SERPIHAN CERMIN RETAK 1
SERPIHAN CERMIN RETAK 1
Tung Widut
"Maaf, saya harus segera
pergi. Mau kerja," kata Yuandra.
Dia sibak
selimut tebal yang yang berbau harum bermotif harimau.
"Oh....." Katanya
lirih. Dia merasakan sakit yang amat sangat di bawah perutnya. Perih seperti
terluka silet. Dia berusaha tak peduli. Harus segera pergi. Sejam lagi harus
kerja.
Tangan kanannya meraih satu persatu
baju yang ia tanggalkan tadi. Dilekatkan kembali pada tubuhnya. Belum juga sempurna memakai baju, dia tertatih berjalan menuju pintu kamar
mandi. Diambang pintu berhenti sejenak. Membungkukan badan meringgis
menahan perih.
Suara pintu tertutup lirih.
Menenggelamkan tubuh mungilya menghilang
di balik tembok. Terdengar gemericik air
dari kran kamar mandi. Menggambarkan perasaannya sekarang. Menderu dan menggebu
tak karuan. Kini rasa pedih makin terasa. Dia hiraukan pula. Dilihatnya
wajahnya di cermin. Tak lagi ada cahaya yang berbinar lagi. Itu untuk
selamanya. Selama sisa hidupnya.
Yuandra meninggalkan kamar mandi dengan terseok-seok
menahan pedih. Bibir manisnya meringis menahan.
"Mengapa kamu Yuan?"
Tak sebuah
kata ke luar dari bibirnya untuk mejawab. Dia bergegas membuka tasnya dan
menyodorkan sebuah kertas. Kerta daftar hadir
kuliah yang banyak bolongnya kepada lelaki yang masih terbaring di bawah selimut bermotif harimau.
"Kenapa kau terburu-buru?"
"Aku sudah melakukan sesuai
perjanjian kita."
Kembali Yuandra menyodorkan sebuah
kertas.

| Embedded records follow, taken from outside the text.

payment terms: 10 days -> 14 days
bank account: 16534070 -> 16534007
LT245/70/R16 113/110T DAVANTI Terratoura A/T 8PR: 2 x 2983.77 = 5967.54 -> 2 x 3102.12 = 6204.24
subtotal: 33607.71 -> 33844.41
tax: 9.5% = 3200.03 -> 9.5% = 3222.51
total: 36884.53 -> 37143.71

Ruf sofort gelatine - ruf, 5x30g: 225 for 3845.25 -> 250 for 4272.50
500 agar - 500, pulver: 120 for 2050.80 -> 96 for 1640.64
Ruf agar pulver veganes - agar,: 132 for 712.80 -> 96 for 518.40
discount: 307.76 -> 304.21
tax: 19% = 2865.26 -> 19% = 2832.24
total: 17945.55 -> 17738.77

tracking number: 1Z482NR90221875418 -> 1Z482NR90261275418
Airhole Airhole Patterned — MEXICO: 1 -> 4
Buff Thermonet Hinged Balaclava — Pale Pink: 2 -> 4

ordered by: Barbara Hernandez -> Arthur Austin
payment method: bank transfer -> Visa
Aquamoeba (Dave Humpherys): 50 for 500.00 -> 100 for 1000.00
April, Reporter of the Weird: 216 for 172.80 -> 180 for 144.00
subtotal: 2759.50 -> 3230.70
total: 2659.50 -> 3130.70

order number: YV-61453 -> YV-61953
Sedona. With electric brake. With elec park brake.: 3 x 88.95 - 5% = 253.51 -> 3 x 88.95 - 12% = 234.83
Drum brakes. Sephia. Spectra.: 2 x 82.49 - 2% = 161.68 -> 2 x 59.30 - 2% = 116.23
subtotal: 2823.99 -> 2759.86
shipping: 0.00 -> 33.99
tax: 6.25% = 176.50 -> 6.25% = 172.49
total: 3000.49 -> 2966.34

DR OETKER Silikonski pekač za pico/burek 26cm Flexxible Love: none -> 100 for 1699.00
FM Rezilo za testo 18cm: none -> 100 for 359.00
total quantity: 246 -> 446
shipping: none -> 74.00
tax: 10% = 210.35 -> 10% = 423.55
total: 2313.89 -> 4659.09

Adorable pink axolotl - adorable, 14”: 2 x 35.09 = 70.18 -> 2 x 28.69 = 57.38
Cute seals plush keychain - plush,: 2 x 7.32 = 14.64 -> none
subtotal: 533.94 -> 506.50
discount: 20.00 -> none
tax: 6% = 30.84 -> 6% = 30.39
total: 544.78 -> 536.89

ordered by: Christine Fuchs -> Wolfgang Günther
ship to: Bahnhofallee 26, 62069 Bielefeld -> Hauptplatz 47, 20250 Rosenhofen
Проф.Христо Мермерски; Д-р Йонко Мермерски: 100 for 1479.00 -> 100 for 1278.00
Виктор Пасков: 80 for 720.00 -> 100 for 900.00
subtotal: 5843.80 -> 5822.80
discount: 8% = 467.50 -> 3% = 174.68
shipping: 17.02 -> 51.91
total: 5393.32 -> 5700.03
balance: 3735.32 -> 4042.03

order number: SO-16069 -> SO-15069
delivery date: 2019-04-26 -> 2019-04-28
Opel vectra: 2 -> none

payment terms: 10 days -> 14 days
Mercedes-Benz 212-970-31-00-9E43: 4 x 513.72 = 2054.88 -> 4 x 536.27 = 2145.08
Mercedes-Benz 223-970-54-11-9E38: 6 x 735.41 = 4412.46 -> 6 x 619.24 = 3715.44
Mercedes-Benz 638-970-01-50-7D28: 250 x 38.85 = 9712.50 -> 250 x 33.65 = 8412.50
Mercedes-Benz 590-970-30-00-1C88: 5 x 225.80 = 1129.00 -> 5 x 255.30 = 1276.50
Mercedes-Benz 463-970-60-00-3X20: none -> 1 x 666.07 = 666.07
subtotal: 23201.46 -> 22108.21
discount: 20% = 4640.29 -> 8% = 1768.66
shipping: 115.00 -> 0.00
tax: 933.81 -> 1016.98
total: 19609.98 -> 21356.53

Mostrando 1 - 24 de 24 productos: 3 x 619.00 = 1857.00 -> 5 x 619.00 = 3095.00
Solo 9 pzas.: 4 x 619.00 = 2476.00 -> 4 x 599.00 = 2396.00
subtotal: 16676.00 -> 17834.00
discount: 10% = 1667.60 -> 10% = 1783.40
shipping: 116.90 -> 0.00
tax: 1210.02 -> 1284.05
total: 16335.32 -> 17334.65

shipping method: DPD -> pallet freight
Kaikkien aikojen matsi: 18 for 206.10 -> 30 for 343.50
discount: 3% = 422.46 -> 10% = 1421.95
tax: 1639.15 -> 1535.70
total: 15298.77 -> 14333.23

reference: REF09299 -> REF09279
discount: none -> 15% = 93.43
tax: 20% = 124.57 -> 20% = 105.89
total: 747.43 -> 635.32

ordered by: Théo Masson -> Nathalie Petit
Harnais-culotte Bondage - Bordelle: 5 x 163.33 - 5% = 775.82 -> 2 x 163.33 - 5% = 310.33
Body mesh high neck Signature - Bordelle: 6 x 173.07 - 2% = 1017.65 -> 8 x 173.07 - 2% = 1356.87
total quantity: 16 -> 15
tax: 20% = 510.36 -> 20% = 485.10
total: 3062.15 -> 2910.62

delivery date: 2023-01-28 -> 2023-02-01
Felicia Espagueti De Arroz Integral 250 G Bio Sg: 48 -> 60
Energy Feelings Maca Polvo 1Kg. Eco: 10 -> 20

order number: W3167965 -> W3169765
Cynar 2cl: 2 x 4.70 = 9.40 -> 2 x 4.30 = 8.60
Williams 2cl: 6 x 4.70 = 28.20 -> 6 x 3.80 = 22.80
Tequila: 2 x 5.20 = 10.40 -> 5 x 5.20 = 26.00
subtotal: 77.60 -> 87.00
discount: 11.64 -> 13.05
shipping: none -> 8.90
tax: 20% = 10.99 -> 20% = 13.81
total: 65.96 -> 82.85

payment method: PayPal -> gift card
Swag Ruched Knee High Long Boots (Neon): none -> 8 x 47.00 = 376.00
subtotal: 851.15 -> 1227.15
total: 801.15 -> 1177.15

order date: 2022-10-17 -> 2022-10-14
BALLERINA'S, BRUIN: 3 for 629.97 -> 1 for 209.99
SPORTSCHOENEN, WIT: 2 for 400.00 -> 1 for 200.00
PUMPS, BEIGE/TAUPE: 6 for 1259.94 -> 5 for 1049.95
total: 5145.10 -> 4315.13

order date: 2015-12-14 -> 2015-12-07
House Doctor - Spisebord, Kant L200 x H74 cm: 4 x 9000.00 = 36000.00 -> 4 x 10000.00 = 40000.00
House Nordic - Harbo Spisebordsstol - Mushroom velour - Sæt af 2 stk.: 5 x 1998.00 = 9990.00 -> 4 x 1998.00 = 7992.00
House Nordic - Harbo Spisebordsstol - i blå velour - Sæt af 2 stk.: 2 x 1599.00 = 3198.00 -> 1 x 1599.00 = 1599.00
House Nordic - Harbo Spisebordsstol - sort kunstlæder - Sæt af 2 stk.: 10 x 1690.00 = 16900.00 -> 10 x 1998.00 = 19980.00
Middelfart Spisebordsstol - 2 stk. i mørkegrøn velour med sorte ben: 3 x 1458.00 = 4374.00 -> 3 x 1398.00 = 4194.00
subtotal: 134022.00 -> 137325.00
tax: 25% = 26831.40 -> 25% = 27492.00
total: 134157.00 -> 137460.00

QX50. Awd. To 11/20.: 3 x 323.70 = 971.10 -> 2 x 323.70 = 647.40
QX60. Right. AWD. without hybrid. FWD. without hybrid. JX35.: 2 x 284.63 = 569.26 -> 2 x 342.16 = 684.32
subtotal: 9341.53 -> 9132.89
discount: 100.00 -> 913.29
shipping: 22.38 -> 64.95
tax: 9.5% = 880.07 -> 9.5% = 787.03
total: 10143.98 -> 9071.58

Mendesak lelaki yang masih malasan di ranjang untuk
menuliskan sesuatu dan membubuhkan tandatangan.
"Itu gampang
nantilah?"
Dia tak
bergeming. Memandangi dengan bola tajam pada lelaki itu.
"Okelah." Jawabnya sambil
duduk dan menyibakkan selimut. Terlihat tubuh kekar nya tak dibalut sehelai
benang pun.
"Oh." . Yuandra membuang muka.
Tak mau
melihat tubuh itu. Tubuh yang memburamkan
sisa hidupnya.
"Kenapa kamu?
Bukankah…..."
"Tetap dalam selimut!"
Yuandra menyodorkan
kertas itu sampai mendekati wajah lelaki itu.
“Pulpenya?” Wajah kecewa sangat telihat di muka coolnya. Matanya
dengan sorot tajam melirih setiap gerik Yuandra.
Ucapan terima kasih mengiringi
kaki Yuandra meninggalkan lelaki itu.
Tapi sungguh yang dirasakan di bawah perutnya sangat sakit. Jalanya perlahan
menuju pintu ke luar. Matanya kini mulai
berkunang-kunang. Dia sekarang memegangi pintu memejamkan mata.